Coverage: May 27h, 2026 - June 2nd, 2026
U.S. stocks opened June with the same message they have been sending for much of the spring: investors still have appetite for the AI trade. The Dow and S&P 500 reached new record highs on June 2, helped by strength in AI-linked infrastructure names, including Hewlett Packard Enterprise and Marvell Technology, while Alphabet’s planned AI infrastructure spending kept the capital-expenditure story front and center.
That is the odd beauty of this market. AI remains the growth engine, but it also keeps raising the spending question. Data centers, chips, memory, power, servers, and software are becoming the new railroad tracks. The buildout is enormous, and markets are still deciding how much of that spending becomes durable earnings versus a very expensive arms race.
The latest inflation data kept the Fed in a tight spot. The April Personal Income and Outlays report showed headline PCE inflation at 3.8% year over year and core PCE at 3.3%, keeping price growth above the Fed’s target while real consumer spending rose just 0.1% for the month.
That mix is awkward for policymakers. Stronger markets and decent activity argue against rushing to ease. Sticky inflation argues for patience. Slower real spending says households are absorbing the pressure, but with less room to spare. Markets can tolerate that balance when earnings are strong. They become less forgiving when yields start doing the talking.
Manufacturing delivered one of the cleaner upside surprises of the week. The May ISM Manufacturing PMI rose to 54, its highest reading since May 2022, with new orders, production, and backlogs all improving.
The catch inside the better number is pricing and labor. Price pressure stayed elevated, while employment remained below the expansion line. That points to an economy with firmer demand, higher input costs, and hiring that still looks cautious. Good news, with a few receipts attached.
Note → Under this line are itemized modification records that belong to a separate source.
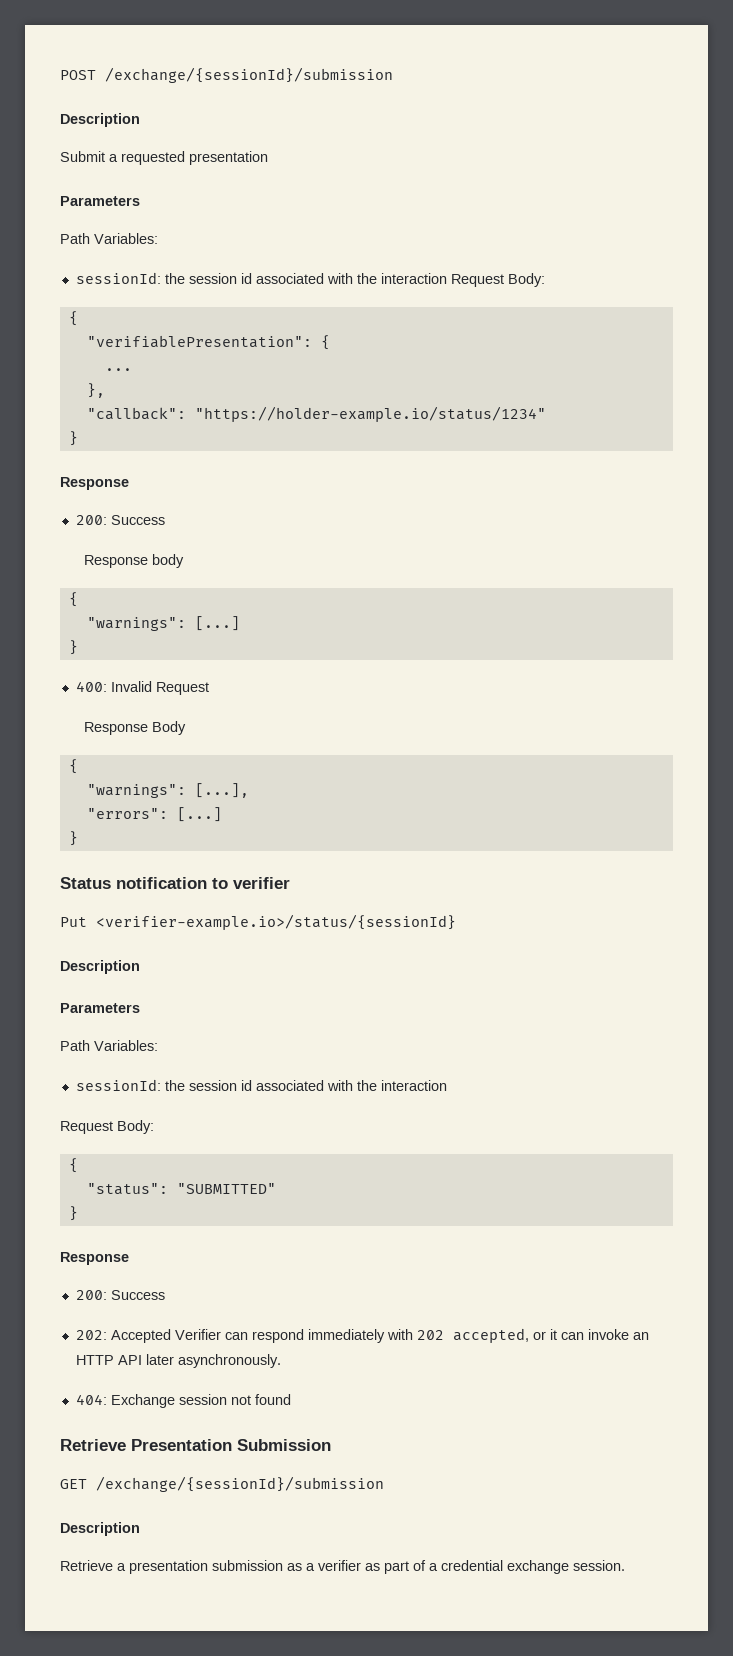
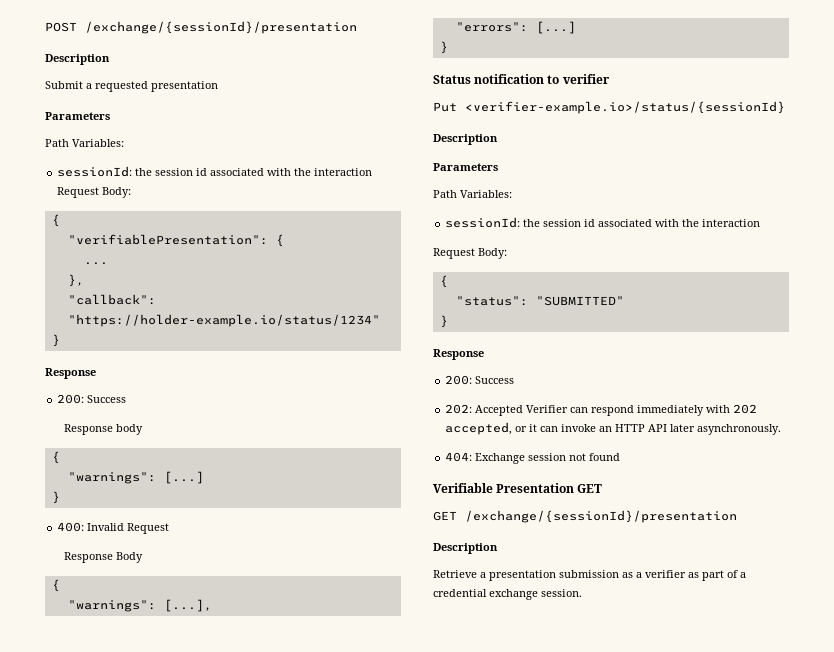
- POST /exchange/{sessionId}/submission
+ POST /exchange/{sessionId}/presentation
- Retrieve Presentation Submission
- GET /exchange/{sessionId}/submission
+ Verifiable Presentation GET
+ GET /exchange/{sessionId}/presentation

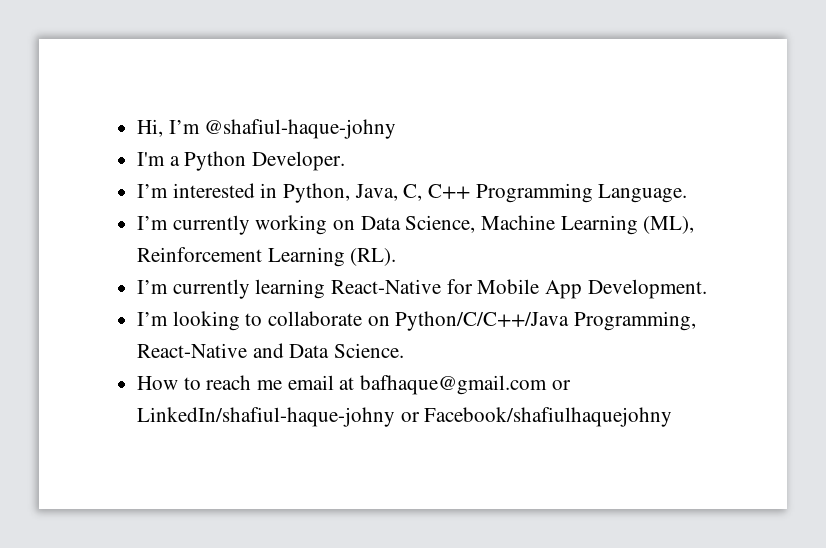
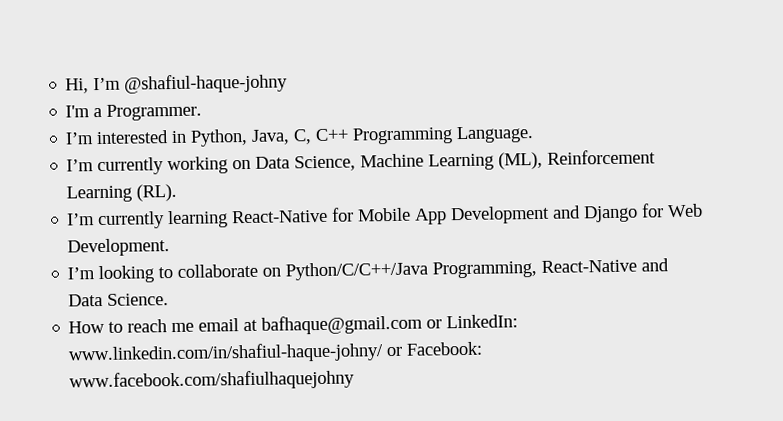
- I'm a Python Developer.
+ I'm a Programmer.
- I’m currently learning React-Native for Mobile App Development.
+ I’m currently learning React-Native for Mobile App Development and Django for Web Development.
- How to reach me email at bafhaque@gmail.com or LinkedIn/shafiul-haque-johny or Facebook/shafiulhaquejohny
+ How to reach me email at bafhaque@gmail.com or LinkedIn: www.linkedin.com/in/shafiul-haque-johny/ or Facebook: www.facebook.com/shafiulhaquejohny

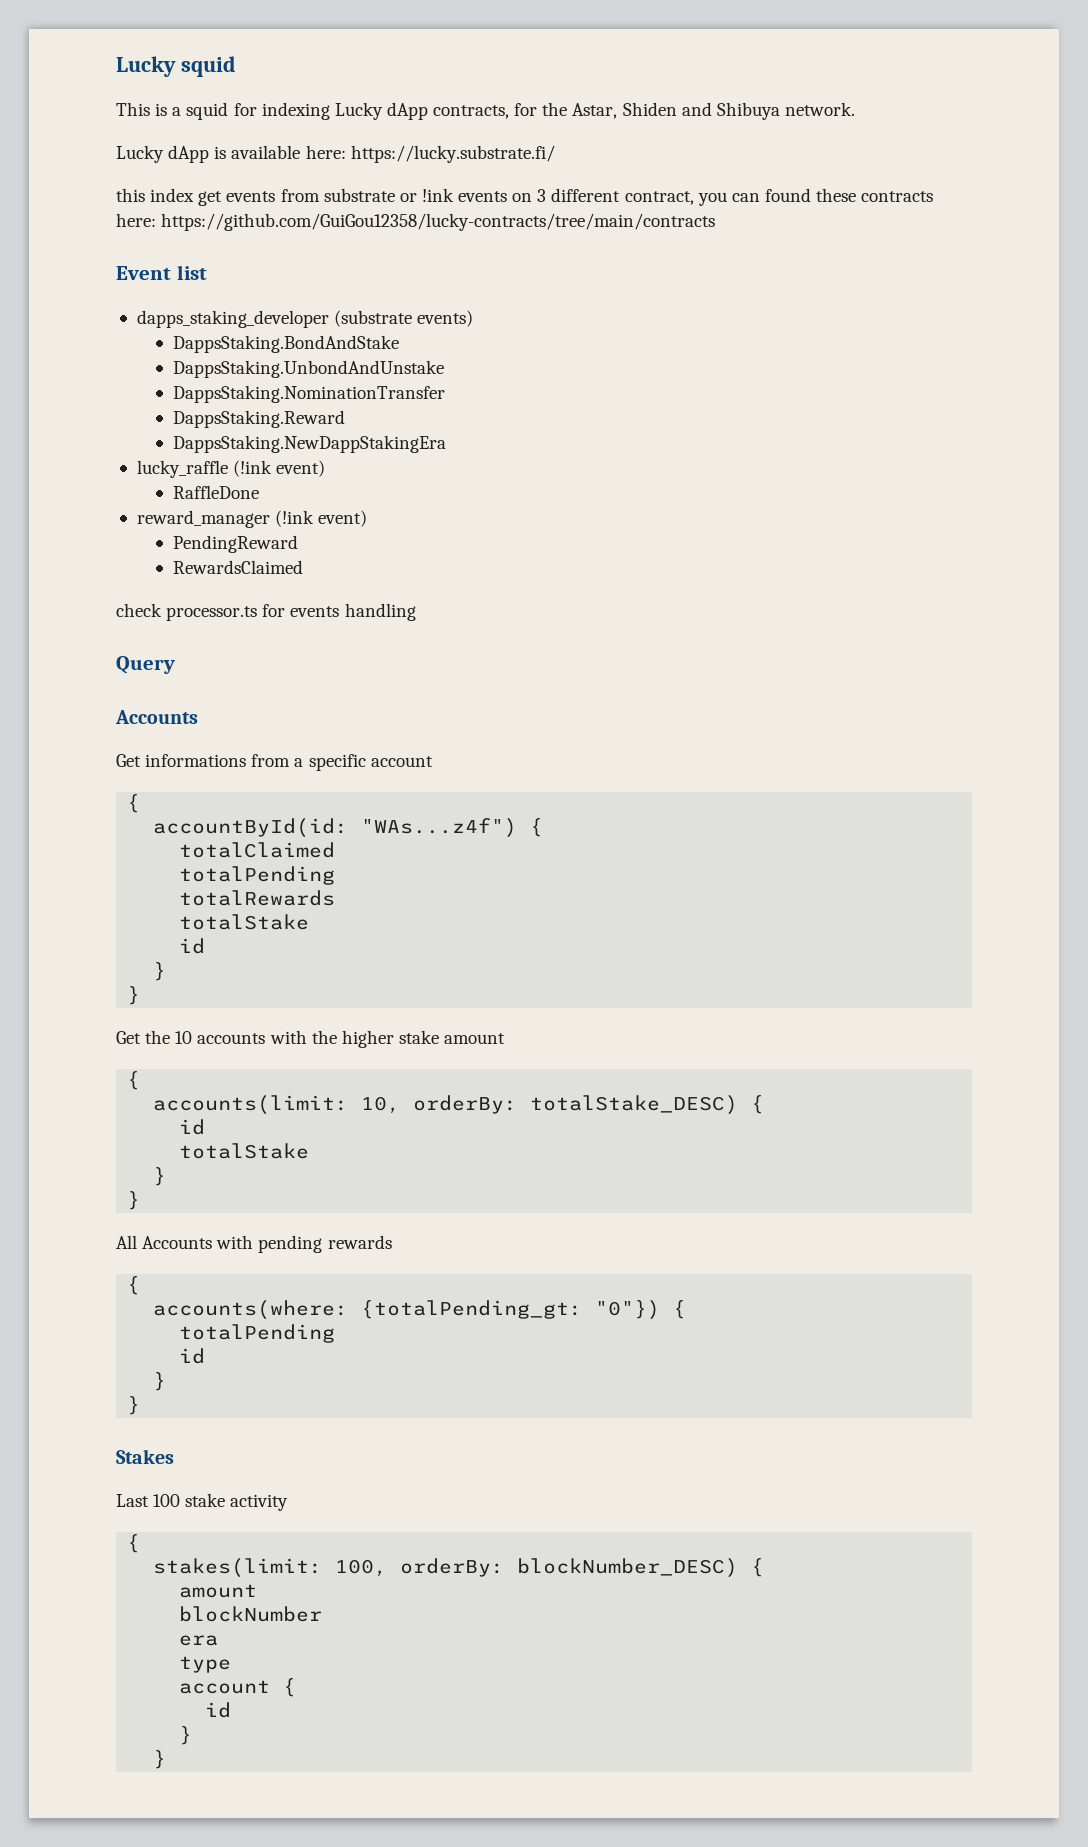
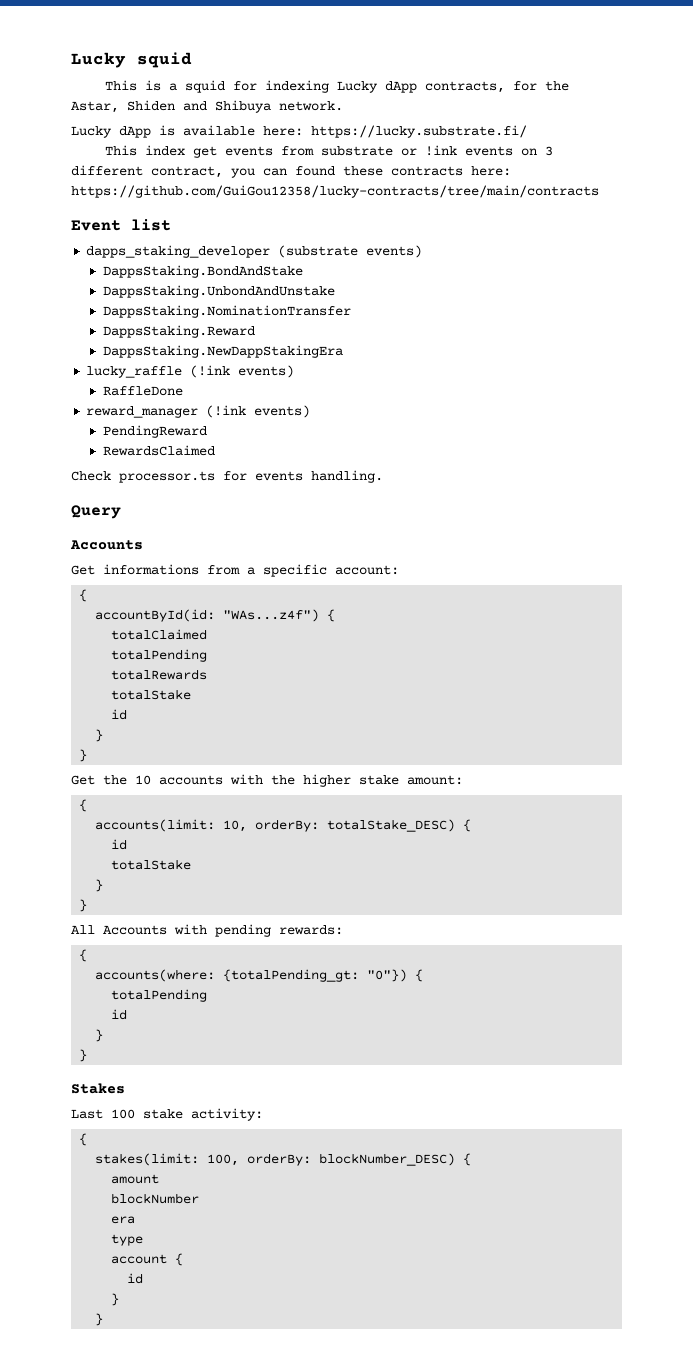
- this index get events from substrate or !ink events on 3 different contract, you can found these contracts here: https://github.com/GuiGou12358/lucky-contracts/tree/main/contracts
+ This index get events from substrate or !ink events on 3 different contract, you can found these contracts here: https://github.com/GuiGou12358/lucky-contracts/tree/main/contracts
- lucky_raffle (!ink event)
+ lucky_raffle (!ink events)
- reward_manager (!ink event)
+ reward_manager (!ink events)
- check processor.ts for events handling
+ Check processor.ts for events handling.
- Get informations from a specific account
+ Get informations from a specific account:
- Get the 10 accounts with the higher stake amount
+ Get the 10 accounts with the higher stake amount:
- All Accounts with pending rewards
+ All Accounts with pending rewards:
- Last 100 stake activity
+ Last 100 stake activity:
The consumer confidence picture softened, though it did so in a measured way. The Conference Board’s Consumer Confidence Index dipped to 93.1 in May from an upwardly revised 93.8 in April, while expectations improved slightly and the current-conditions gauge weakened.
That fits the broader economic tape. Consumers are still walking forward, but the stride is shorter. Inflation, rates, and higher living costs are weighing on mood, even as the labor market continues to provide some cushion. For markets, the key question is simple: can spending stay good enough to support earnings without staying so strong that inflation flares again?
The next major data test is Friday’s May jobs report. Economists have been watching for a slower, but still functioning, labor market as investors try to gauge whether the economy is cooling gently or losing altitude. A softer payrolls print could help the rate-cut argument. A hotter reading could push yields higher and force markets to rethink how much patience the Fed still has.
That leaves investors in a narrow lane. The market wants growth, but only the right kind: enough hiring to support incomes, enough cooling to ease inflation, and enough earnings momentum to justify prices that have already moved.
In the NBA, the Knicks and Spurs open the Finals on June 3 in San Antonio, with New York back on the sport’s biggest stage for the first time since 1999 and San Antonio leaning into the Wembanyama era ahead of schedule.
On the ice, the Stanley Cup Final features the Carolina Hurricanes and Vegas Golden Knights, beginning June 2 in Carolina. The Hurricanes are chasing their first Cup since 2006, while Vegas is back in the Final for the third time in nine seasons after sweeping Colorado.